## EXERCISE BRIEF:
There is a line below that contains "(373, 642) none -> [112,783,128,796] 2.". Please reproduce it and all following lines exactly, through the final one.
☆ ☆ ☆ ☆
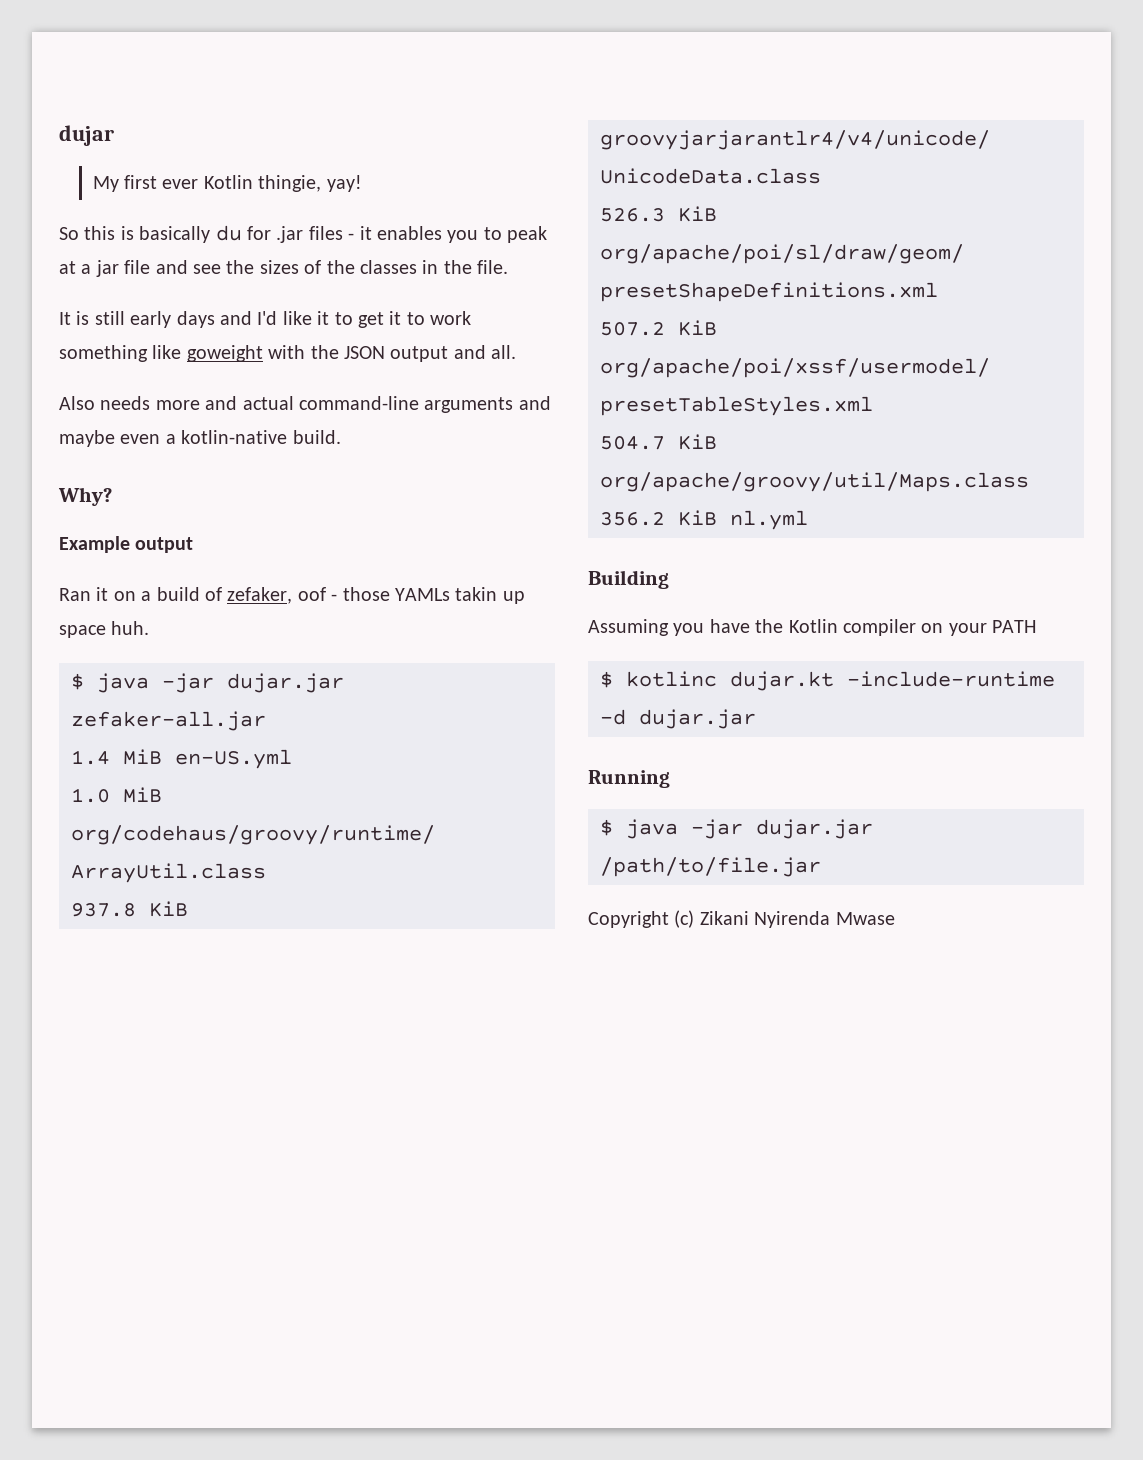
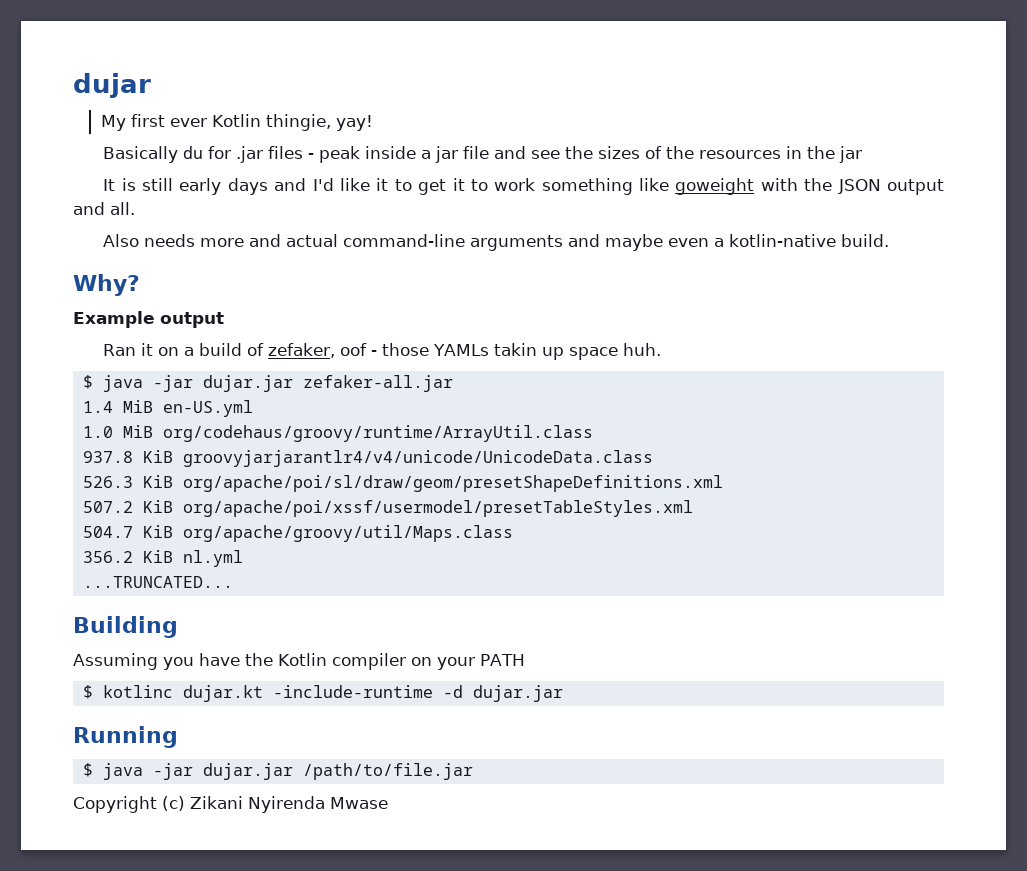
[59,226,211,243] So this is basically -> [103,146,179,163] Basically
[359,226,548,243] [59,261,76,274] it enables you to peak at -> [319,146,417,163] peak inside
[360,260,417,274] classes -> [699,150,782,159] resources
[477,260,509,274] file. -> [839,146,863,163] jar
(808, 520) none -> [82,576,233,588] // ...TRUNCATED...

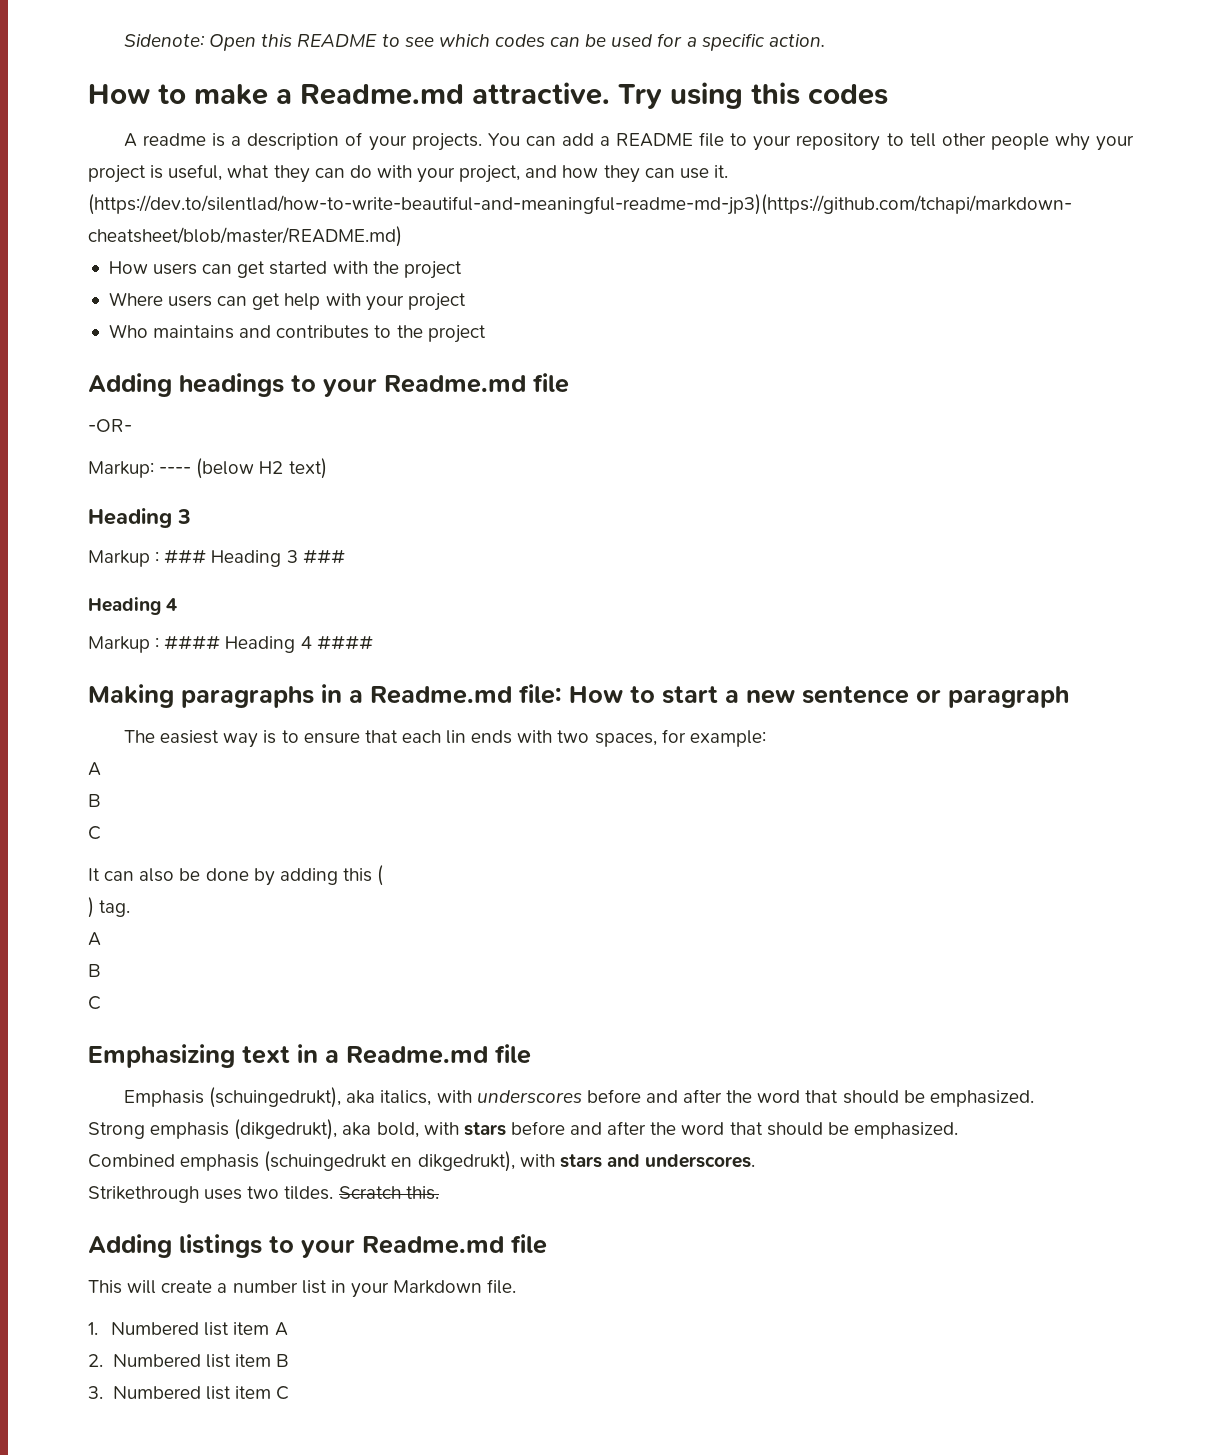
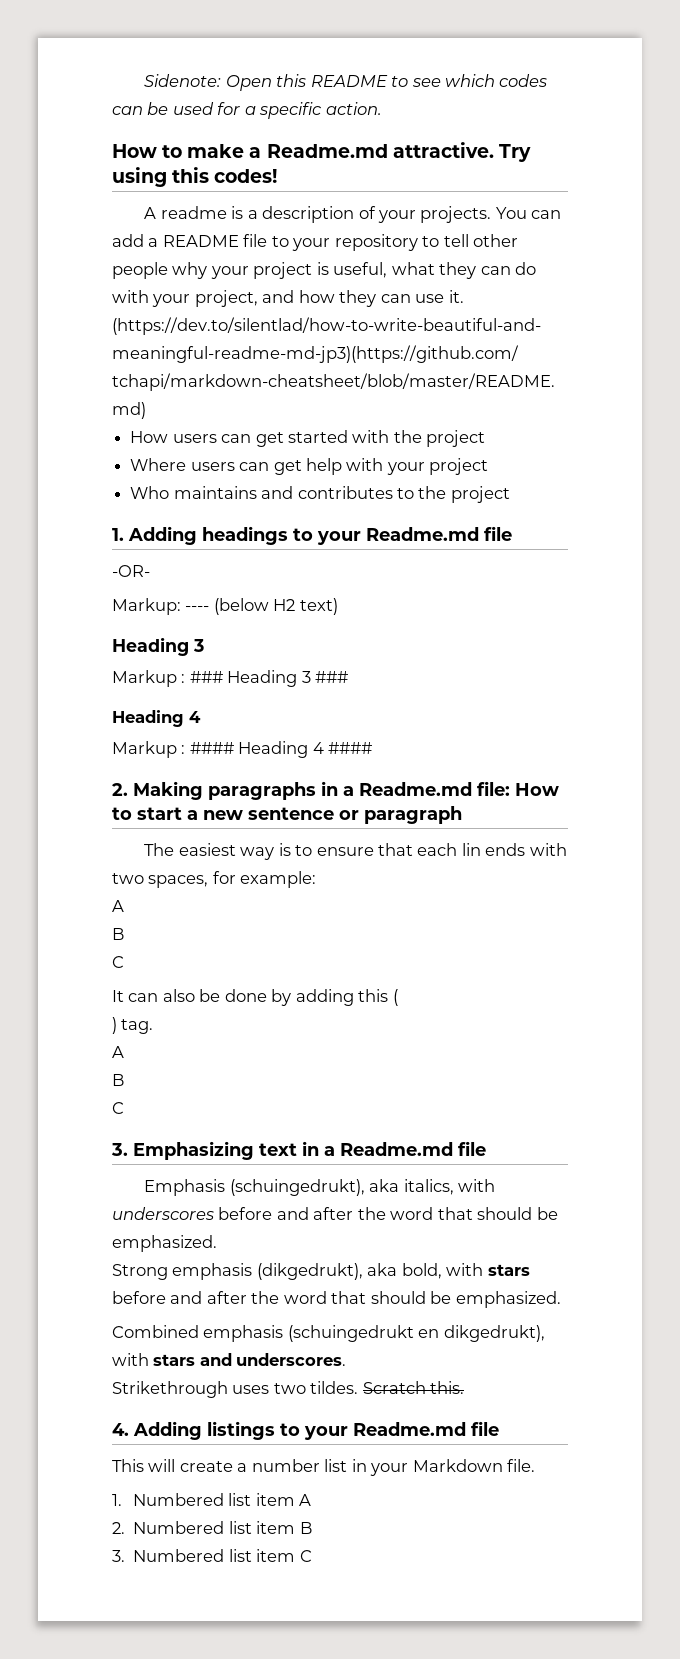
[808,84,888,105] codes -> [214,169,278,183] codes!
(486, 334) none -> [112,528,124,541] 1.
(373, 642) none -> [112,783,128,796] 2.
(101, 1003) none -> [111,1143,128,1156] 3.
(439, 1193) none -> [112,1423,129,1436] 4.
☆ ☆ ☆ ☆
## PROBLEM SOLUTION:
(373, 642) none -> [112,783,128,796] 2.
(101, 1003) none -> [111,1143,128,1156] 3.
(439, 1193) none -> [112,1423,129,1436] 4.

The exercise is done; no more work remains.